The densities of GFP+BMDCs were analyzed using immunohistochemically of tumor tissue sections. Compared with the control group, the numbers of GFP+ cells were increased by 185.8% and 227.8% after treatment with 1.25 mg/kg GEM and 0.6/0.03 mg/kg GEM + CDDP, respectively, compared to control group (both p < 0.01) (Fig. 6b).
These results indicate that the continuous low-dose administration of GEM and GEM + CDDP can promote the recruitment of GFP+ BMDCs in tumor tissues.
Continuous low-dose administration of GEM and GEM + CDDP promoted the expression of proangiogenic proteins in tumor tissues
To confirm the role of low-dose GEM and GEM + CDDP in promoting angiogenesis, we also surveyed the expression changes of some angiogenic proteins in B16 tumor tissues by Immunoblotting. As shown in Fig. 7, the protein expression levels of MMP-9, VE-cadherin, VEGFR1, and VEGFR2 in the 1.25 mg/kg GEM group were increased by 66.6%, 124.3%, 87.6%, and 54.5%, respectively, relative to control (each p < 0.01). In addition, except MMP-9, the protein expression levels of VE-cadherin, VEGFR1, and VEGFR2 in tumor tissues were significantly increased by 65.0%, 30.0%, and 25.0%, respectively, after treatment with 0.6/0.03 mg/kg GEM + CDDP as compared with control (each p < 0.05).
These results suggest that the continuous low-dose administration of GEM and GEM + CDDP can promote the expression of proangiogenic proteins.

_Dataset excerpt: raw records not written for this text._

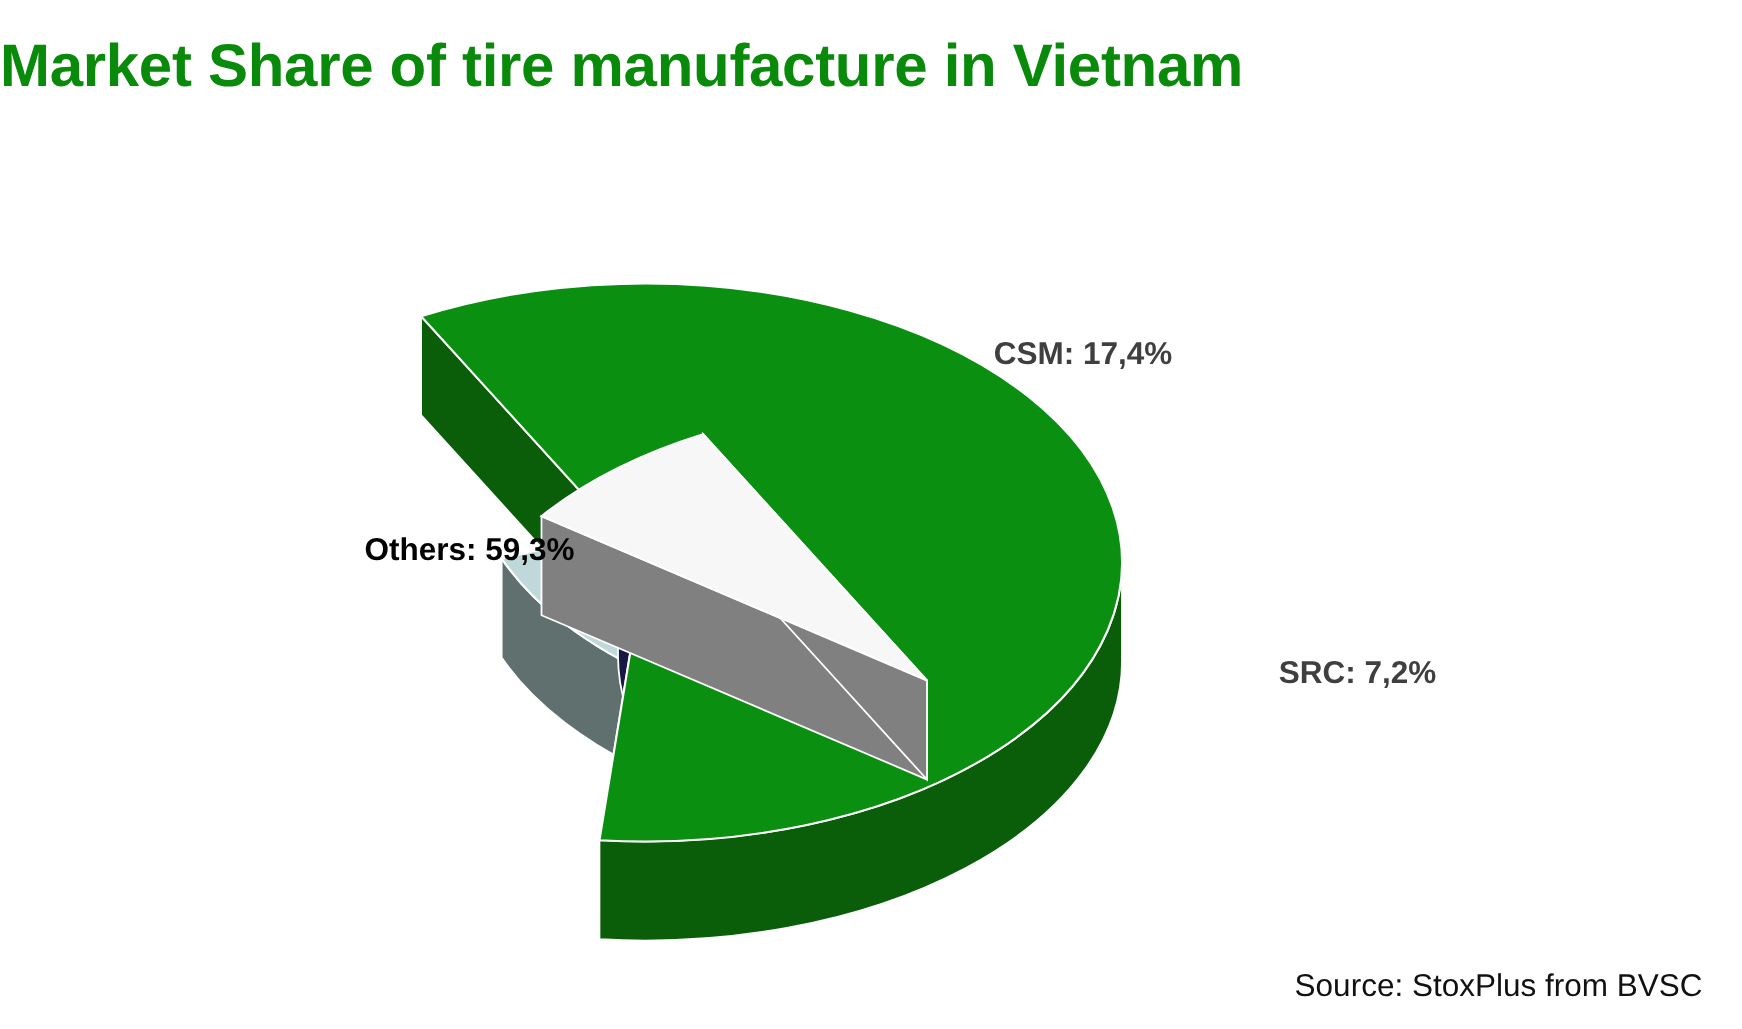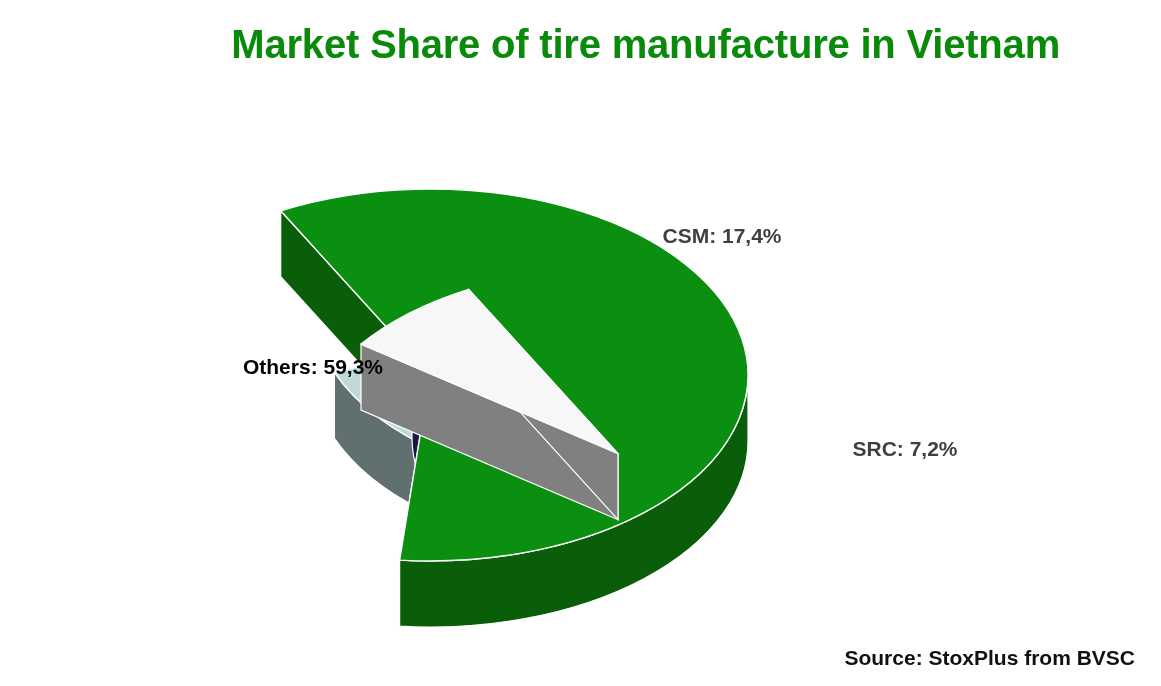--- a/index.html
+++ b/index.html
@@ -17,35 +17,35 @@
   #chart-root {
     position: absolute;
     inset: 0;
     background: #ffffff;
   }
   .chart-title {
     position: absolute;
     left: 0;
     top: 22px;
     width: 1060px;
-    text-align: right;
+    text-align: left;
     font-family: "Liberation Sans", sans-serif;
     font-weight: bold;
     font-size: 40px;
     letter-spacing: -0.2px;
     color: #0a8a0a;
     white-space: nowrap;
   }
   .source-note {
     position: absolute;
     right: 26px;
     bottom: 16px;
     font-family: "Liberation Sans", sans-serif;
     font-size: 21px;
-    font-weight: bold;
+    font-weight: normal;
     color: #111111;
     white-space: nowrap;
   }
   svg.pie-svg {
     position: absolute;
     left: 0;
     top: 0;
     width: 1161px;
     height: 686px;
     display: block;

ATRA inhibited enhancement of B16 tumor growth and mobilization of BMDCs induced by continuous low-dose administration of GEM
As shown in Fig. 8a, while 1.25 mg/kg GEM treatment resulted in a 75.7% increase in tumor weights relative to control (p < 0.01), co-treatment with 30 mg/kg ATRA led to a 71.2% decrease relative to GEM treatment alone (p < 0.01). Similarly, compared to increased Gr-1+CD11b+ and CD61+BMDCs counts in 1.25 mg/kg GEM group, co-treatment with 30 mg/kg ATRA profoundly inhibited Gr-1+CD11b+ counts 35.8%, and CD61+BMDCs counts by 79.1% (p < 0.01) (Fig. 8b). Meanwhile, as shown in Fig. 8c, the areas of laminin positive vessels in 1.25 mg/kg GEM were significantly enhanced and decreased in 30 mg/kg ATRA in B16 tumor tissues relative to control (both p < 0.01).
These results suggest that low-dose GEM induces mobilization of proangiogenic BMDCs.